Приблизившись к гробу, она опять, безмолвная, не роняя ни слезинки, словно закаменевшая в горе, смотрела на труп, смотрела долго и не могла оторвать глаз.
Это молчаливое отчаяние пугало Степана Ильича. Он боялся, как бы бедная женщина не сошла с ума, и эта мысль приводила его в ужас, терзая его сердце угрызениями совести и воспоминаниями о прошлом. И ему, как нарочно, с поразительной отчетливостью припоминался тот день, много лет тому назад, когда он прощался с молодой женщиной и уверял ее в любви, обещая выписать в Петербург, в то время, когда в его душе уже созрело решение бросить эту преданную, любящую женщину с двумя крошками на руках.
А потом? Эти трогательные ее письма, оставляемые без ответа… Эта умышленная забывчивость об ее судьбе. Господи! Неужели он мог быть таким подлецом!
«Да, и был им!» отвечал сам себе Павлищев и не находил оправдания. И ведь только случайно, благодаря этому Бугаеву, хотевшему припугнуть его, узнал он о существовании Марьи Евграфовны и своего сына.
Одного уж нет… Неужели погибнет и она? И он будет виновником двух жертв?..
Степан Ильич не оставлял Марью Евграфовну ни на одну минуту. Поздними вечерами он почти силой уводил се из комнаты, где лежал покойник, и умолял ее прилечь и отдохнуть.

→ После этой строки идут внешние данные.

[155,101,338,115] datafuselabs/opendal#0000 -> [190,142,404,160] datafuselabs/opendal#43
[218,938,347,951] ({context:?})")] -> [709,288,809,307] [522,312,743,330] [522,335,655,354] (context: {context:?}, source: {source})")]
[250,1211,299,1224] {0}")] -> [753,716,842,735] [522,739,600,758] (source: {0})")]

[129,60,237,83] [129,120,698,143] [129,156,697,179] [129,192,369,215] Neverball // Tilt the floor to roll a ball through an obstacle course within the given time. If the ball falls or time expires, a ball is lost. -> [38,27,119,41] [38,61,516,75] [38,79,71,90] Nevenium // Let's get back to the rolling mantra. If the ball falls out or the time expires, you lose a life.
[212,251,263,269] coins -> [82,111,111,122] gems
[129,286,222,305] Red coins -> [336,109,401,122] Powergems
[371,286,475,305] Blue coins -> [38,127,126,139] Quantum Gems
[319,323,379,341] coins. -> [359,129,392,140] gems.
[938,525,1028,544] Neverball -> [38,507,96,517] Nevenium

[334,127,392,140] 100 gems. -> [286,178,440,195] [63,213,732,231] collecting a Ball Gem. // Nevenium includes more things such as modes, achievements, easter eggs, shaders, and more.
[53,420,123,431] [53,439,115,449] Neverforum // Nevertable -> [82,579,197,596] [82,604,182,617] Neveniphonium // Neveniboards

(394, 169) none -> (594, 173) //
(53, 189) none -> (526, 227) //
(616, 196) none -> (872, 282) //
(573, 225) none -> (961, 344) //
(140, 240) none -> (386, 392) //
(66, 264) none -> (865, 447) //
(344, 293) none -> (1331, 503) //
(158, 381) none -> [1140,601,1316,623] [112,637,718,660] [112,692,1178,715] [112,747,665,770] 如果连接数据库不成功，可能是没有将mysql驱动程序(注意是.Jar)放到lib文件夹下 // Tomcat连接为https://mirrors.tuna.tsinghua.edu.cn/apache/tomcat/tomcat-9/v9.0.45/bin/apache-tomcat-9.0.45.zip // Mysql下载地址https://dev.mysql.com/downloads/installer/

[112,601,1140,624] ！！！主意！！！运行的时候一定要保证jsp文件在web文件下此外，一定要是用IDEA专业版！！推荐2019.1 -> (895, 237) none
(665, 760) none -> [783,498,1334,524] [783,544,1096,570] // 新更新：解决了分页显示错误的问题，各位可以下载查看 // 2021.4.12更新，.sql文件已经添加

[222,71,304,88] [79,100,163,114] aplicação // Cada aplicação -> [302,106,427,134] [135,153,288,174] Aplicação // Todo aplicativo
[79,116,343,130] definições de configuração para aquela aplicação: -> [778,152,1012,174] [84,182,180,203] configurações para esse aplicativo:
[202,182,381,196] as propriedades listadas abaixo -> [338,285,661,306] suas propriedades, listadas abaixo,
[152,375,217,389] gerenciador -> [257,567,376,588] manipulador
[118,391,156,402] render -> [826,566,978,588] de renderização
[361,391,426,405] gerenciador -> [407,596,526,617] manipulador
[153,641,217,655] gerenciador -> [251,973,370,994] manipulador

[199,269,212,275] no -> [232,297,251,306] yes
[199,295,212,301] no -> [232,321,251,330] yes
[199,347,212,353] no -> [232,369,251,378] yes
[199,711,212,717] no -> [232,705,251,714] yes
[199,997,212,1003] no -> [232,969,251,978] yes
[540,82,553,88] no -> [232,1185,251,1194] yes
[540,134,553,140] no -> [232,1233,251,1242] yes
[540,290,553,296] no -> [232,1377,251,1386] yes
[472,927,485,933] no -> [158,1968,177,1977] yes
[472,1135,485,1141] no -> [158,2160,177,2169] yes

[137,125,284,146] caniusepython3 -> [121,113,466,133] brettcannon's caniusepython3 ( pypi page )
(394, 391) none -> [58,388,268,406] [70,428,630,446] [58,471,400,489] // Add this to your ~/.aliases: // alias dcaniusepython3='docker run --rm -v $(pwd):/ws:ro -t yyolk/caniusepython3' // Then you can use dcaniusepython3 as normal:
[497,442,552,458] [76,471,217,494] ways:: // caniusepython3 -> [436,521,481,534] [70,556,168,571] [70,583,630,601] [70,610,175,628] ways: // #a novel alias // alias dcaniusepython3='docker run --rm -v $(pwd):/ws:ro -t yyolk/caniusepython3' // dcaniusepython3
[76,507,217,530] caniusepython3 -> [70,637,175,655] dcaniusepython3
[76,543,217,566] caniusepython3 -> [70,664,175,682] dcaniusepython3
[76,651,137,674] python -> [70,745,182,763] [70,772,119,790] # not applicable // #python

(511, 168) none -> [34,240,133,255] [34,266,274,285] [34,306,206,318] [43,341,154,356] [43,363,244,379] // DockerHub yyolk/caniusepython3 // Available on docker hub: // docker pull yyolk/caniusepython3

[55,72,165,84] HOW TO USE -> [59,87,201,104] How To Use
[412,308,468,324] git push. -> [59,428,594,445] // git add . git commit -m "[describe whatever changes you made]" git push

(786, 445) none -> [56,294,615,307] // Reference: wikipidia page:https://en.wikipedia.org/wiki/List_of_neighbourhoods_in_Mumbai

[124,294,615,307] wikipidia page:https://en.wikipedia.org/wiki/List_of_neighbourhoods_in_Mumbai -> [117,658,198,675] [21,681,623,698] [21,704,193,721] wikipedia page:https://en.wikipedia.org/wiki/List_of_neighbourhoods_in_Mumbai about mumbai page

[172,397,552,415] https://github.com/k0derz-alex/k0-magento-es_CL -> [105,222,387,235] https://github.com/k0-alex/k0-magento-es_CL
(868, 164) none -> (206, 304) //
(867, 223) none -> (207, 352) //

И Марья Евграфовна слушалась с трогательной покорностью и, не раздеваясь, ложилась на кровать и забывалась в коротком тяжелом сне.
Вид пустой Васиной кроватки в момент пробуждения заставлял несчастную мать вздрагивать и снова идти туда, к нему.
Но Степан Ильич, дежуривший большую часть у гроба, опять умолял ее возвращаться.
— Я только взгляну! — покорно просила она.
И она взглядывала в потемневшее, начинавшее уже разлагаться лицо, целовала его и снова глядела, пока Павлищев ее не уводил и не укладывал спать.
В раскрытые окна салона врывалась свежая душистая ночь. Мириады звезд меланхолически мигали с высоты темного купола, безучастные и равнодушные к этому людскому горю.
И Павлищев, с припухшими от слез и бессонницы глазами, часто подходил к окну, вдыхал этот чудный ночной воздух, полный предрассветной остроты, и мысли его становились чище и возвышеннее, и вся его прошлая, жизнь казалась ему бесцельной и преступной в эти ночи, полные какого-то жуткого одиночества, в комнате, где спал непробудным сном его сын.